__Exercise details__
Write out exactly the lines below that run from the one containing "color: #14532d ->" through the one containing "html: <p>assistant: My", both included, with no other lines.

__Raw data__
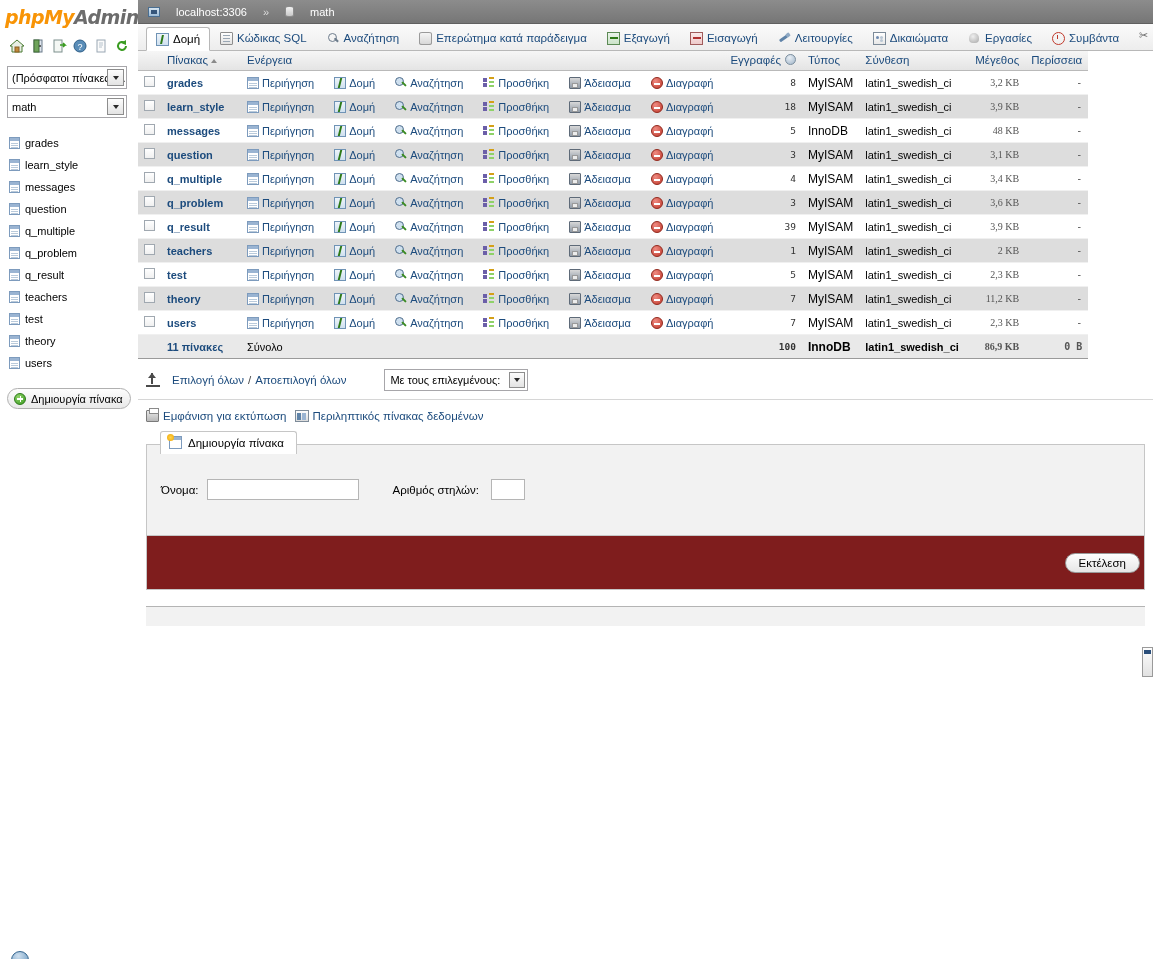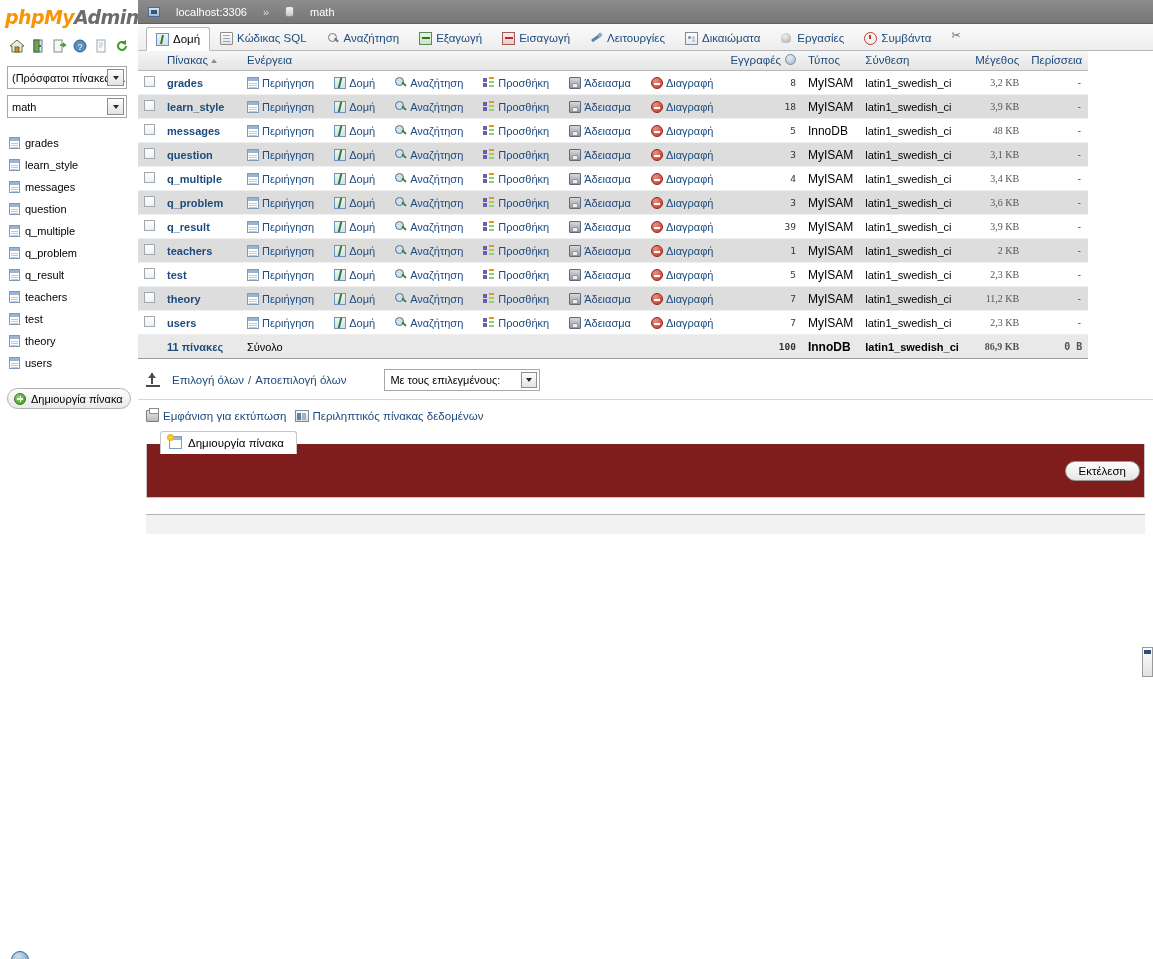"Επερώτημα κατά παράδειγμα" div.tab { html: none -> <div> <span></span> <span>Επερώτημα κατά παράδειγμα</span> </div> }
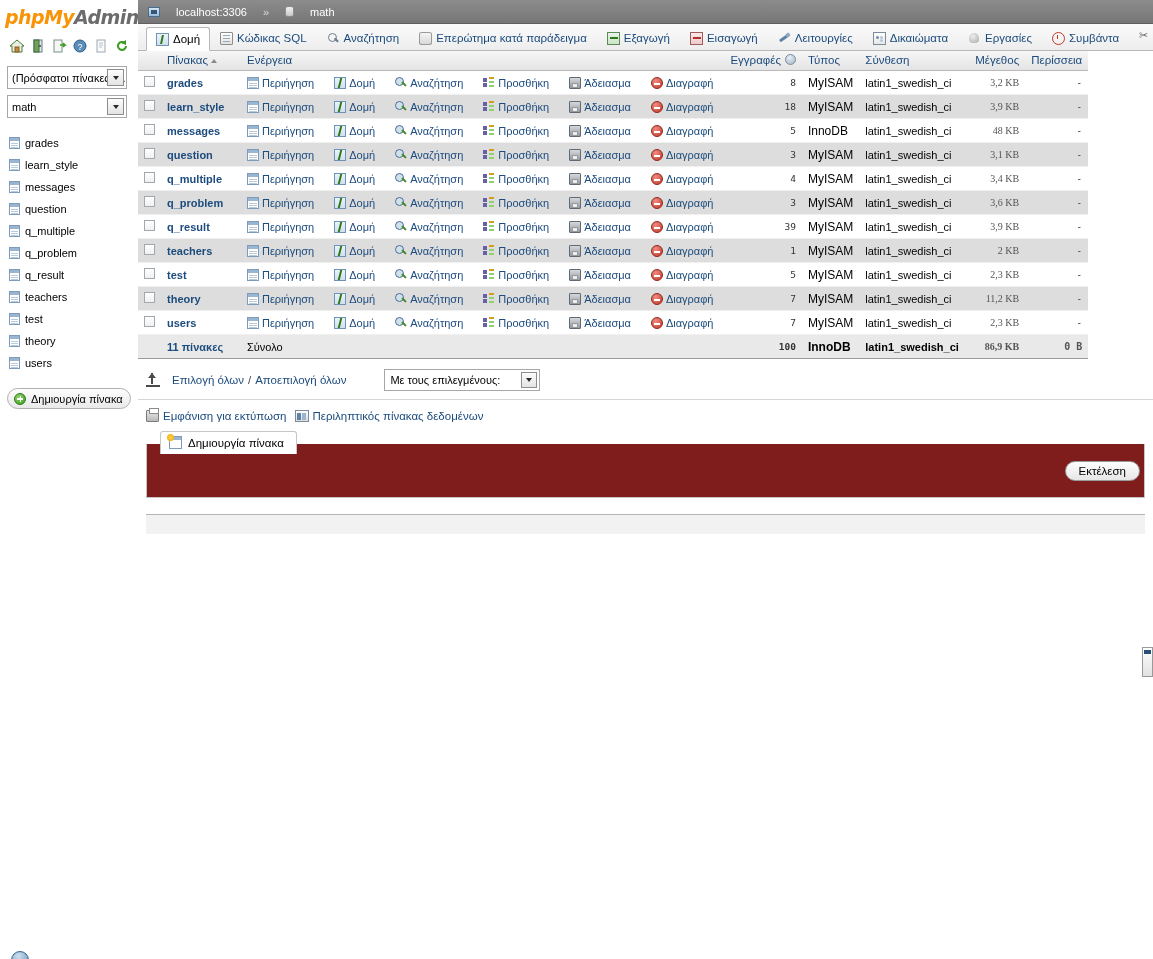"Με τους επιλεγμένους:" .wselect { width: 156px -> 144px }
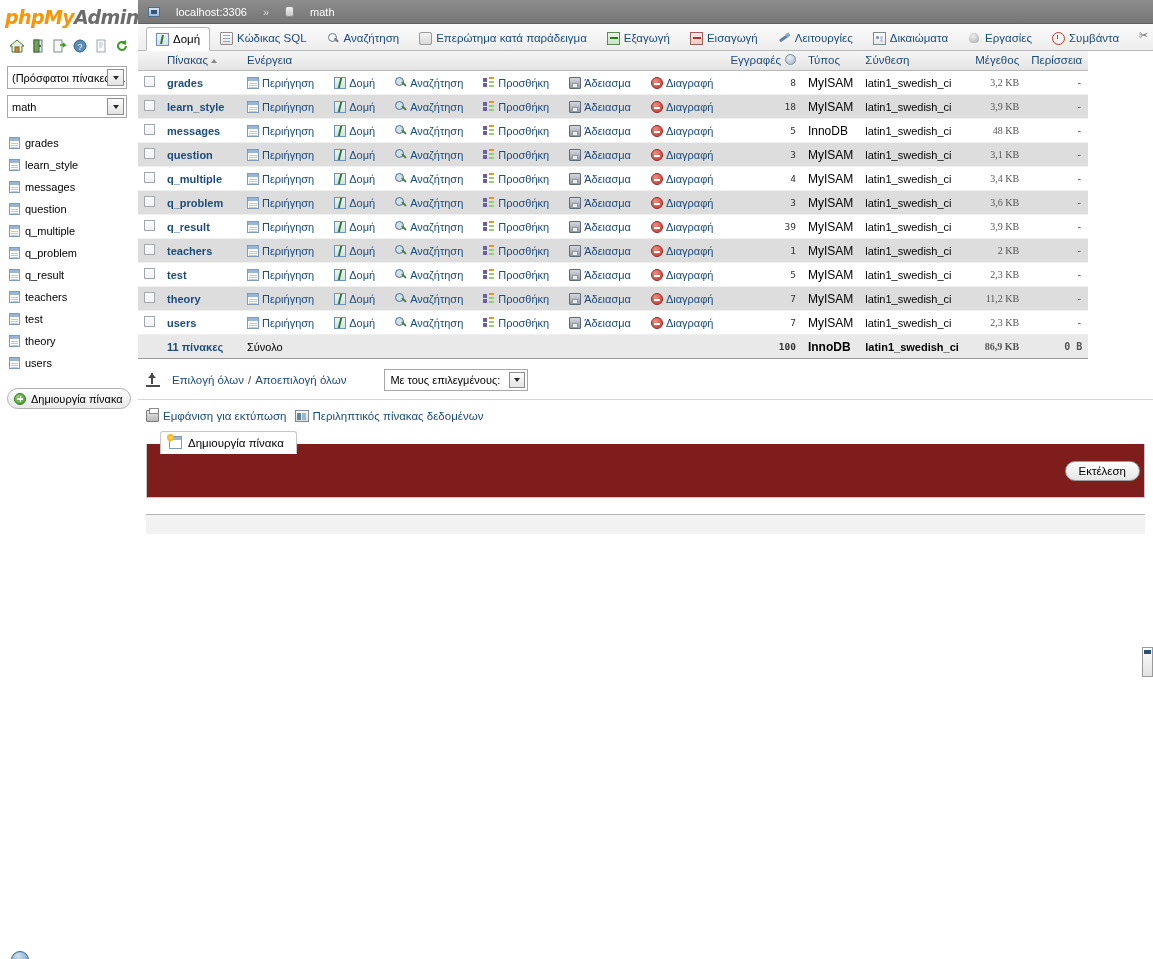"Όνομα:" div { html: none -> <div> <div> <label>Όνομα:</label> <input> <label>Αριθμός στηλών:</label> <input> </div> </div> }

...

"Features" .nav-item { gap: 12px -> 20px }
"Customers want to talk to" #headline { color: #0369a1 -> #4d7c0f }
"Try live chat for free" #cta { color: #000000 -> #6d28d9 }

--

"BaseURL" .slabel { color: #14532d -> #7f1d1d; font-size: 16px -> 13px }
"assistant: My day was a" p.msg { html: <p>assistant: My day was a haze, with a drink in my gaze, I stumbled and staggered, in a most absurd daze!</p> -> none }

__Written reply__
"BaseURL" .slabel { color: #14532d -> #7f1d1d; font-size: 16px -> 13px }
"assistant: My day was a" p.msg { html: <p>assistant: My day was a haze, with a drink in my gaze, I stumbled and staggered, in a most absurd daze!</p> -> none }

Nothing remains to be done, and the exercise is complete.